Home > Archive > PERL Beginners > August 2007 > grabbing content from tree builder
You are viewing an archived Text-only version of the thread.
To view this thread in it's original format and/or if you want to reply to
this thread please [click here]
| Author |
grabbing content from tree builder
|
|
| Hunter Barrington 2007-08-31, 7:27 pm |
| so i have the following code:
foreach my $node (@tables){
my @rows = $node->look_down(_tag => 'tr');
foreach my $row (@rows){ #grabbing data from each row at this point
my @part_cell = $row->splice_content(3, 1); #part number
my $cell = $part_cell[0];
next unless defined($cell);
my @children = $cell->content_list();
#my $part_number = @children[-1];
foreach my $child (@children){
#if (ref($child ne "HASH")){
print $child, "\n\n";
}
#my $parts = {$part_number => +{'part_number' =>
$part_number, 'part_image' => '', 'description' => '', 'documents' => '',
#'RoHS' => '', 'availability' => '', 'pricing' => '',
'list_price' => ''}};
}
}
i need to be able to grab just the plain text part of the 4th td tag in
each column and assign it to $part_number
right now $child always gives back two things, the part number i want
and HTML::Element=HASH(0x....)
how do i get what i want? hopefully thats clear, any help would be
greatly appreciated!
| |
| Chas Owens 2007-08-31, 7:27 pm |
| On 8/31/07, Hunter Barrington <godsrock37@gmail.com> wrote:
> so i have the following code:
>
> foreach my $node (@tables){
> my @rows = $node->look_down(_tag => 'tr');
> foreach my $row (@rows){ #grabbing data from each row at this point
> my @part_cell = $row->splice_content(3, 1); #part number
> my $cell = $part_cell[0];
> next unless defined($cell);
> my @children = $cell->content_list();
> #my $part_number = @children[-1];
> foreach my $child (@children){
> #if (ref($child ne "HASH")){
> print $child, "\n\n";
> }
>
> #my $parts = {$part_number => +{'part_number' =>
> $part_number, 'part_image' => '', 'description' => '', 'documents' => '',
> #'RoHS' => '', 'availability' => '', 'pricing' => '',
> 'list_price' => ''}};
> }
> }
>
> i need to be able to grab just the plain text part of the 4th td tag in
> each column and assign it to $part_number
> right now $child always gives back two things, the part number i want
> and HTML::Element=HASH(0x....)
>
> how do i get what i want? hopefully thats clear, any help would be
> greatly appreciated!
I believe you want the as_text method.
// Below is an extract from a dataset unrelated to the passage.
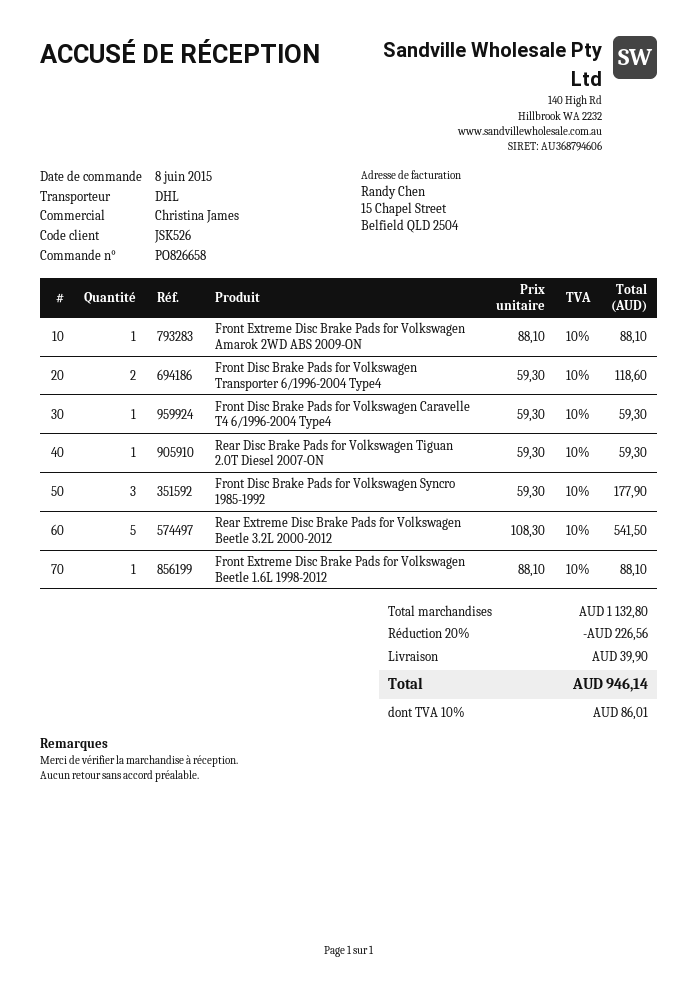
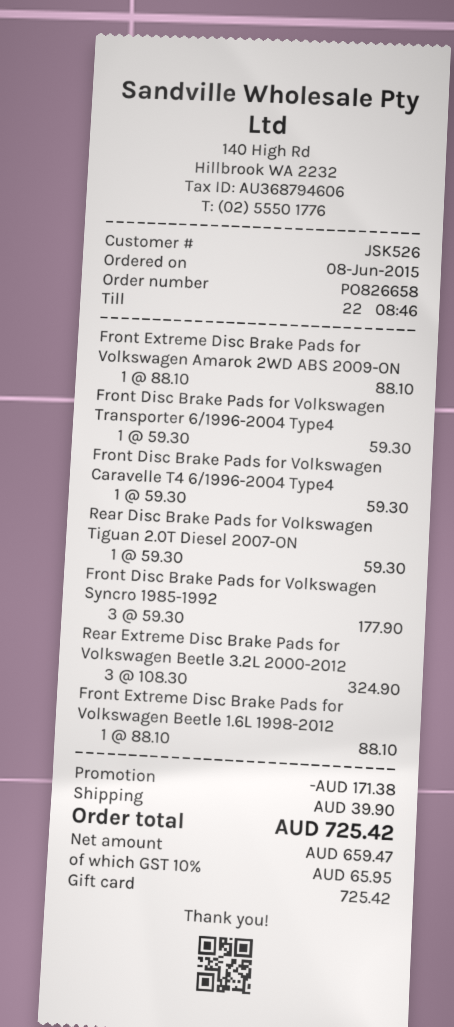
Front Disc Brake Pads for Volkswagen Transporter 6/1996-2004 Type4: 2 x 59.30 = 118.60 -> 1 x 59.30 = 59.30
Rear Extreme Disc Brake Pads for Volkswagen Beetle 3.2L 2000-2012: 5 x 108.30 = 541.50 -> 3 x 108.30 = 324.90
discount: 226.56 -> 171.38
tax: 10% = 86.01 -> 10% = 65.95
total: 946.14 -> 725.42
You can read about it here
http://search.cpan.org/~petek/HTML-...TML/Element.pm#$h->as_text()
| |
| Rob Dixon 2007-08-31, 7:27 pm |
| Hunter Barrington wrote:
> so i have the following code:
>
> foreach my $node (@tables){
> my @rows = $node->look_down(_tag => 'tr');
> foreach my $row (@rows){ #grabbing data from each row at this point
> my @part_cell = $row->splice_content(3, 1); #part number
> my $cell = $part_cell[0];
> next unless defined($cell);
> my @children = $cell->content_list();
> #my $part_number = @children[-1];
> foreach my $child (@children){
> #if (ref($child ne "HASH")){
> print $child, "\n\n";
> }
>
> #my $parts = {$part_number => +{'part_number' =>
> $part_number, 'part_image' => '', 'description' => '', 'documents' => '',
> #'RoHS' => '', 'availability' => '', 'pricing' => '',
> 'list_price' => ''}};
> }
> }
>
> i need to be able to grab just the plain text part of the 4th td tag in
> each column and assign it to $part_number
> right now $child always gives back two things, the part number i want
> and HTML::Element=HASH(0x....)
>
> how do i get what i want? hopefully thats clear, any help would be
> greatly appreciated!
Calling splice_content will remove the <td> elements from the HTML tree, and
while that probably won't matter in this case it's certainly not necessary.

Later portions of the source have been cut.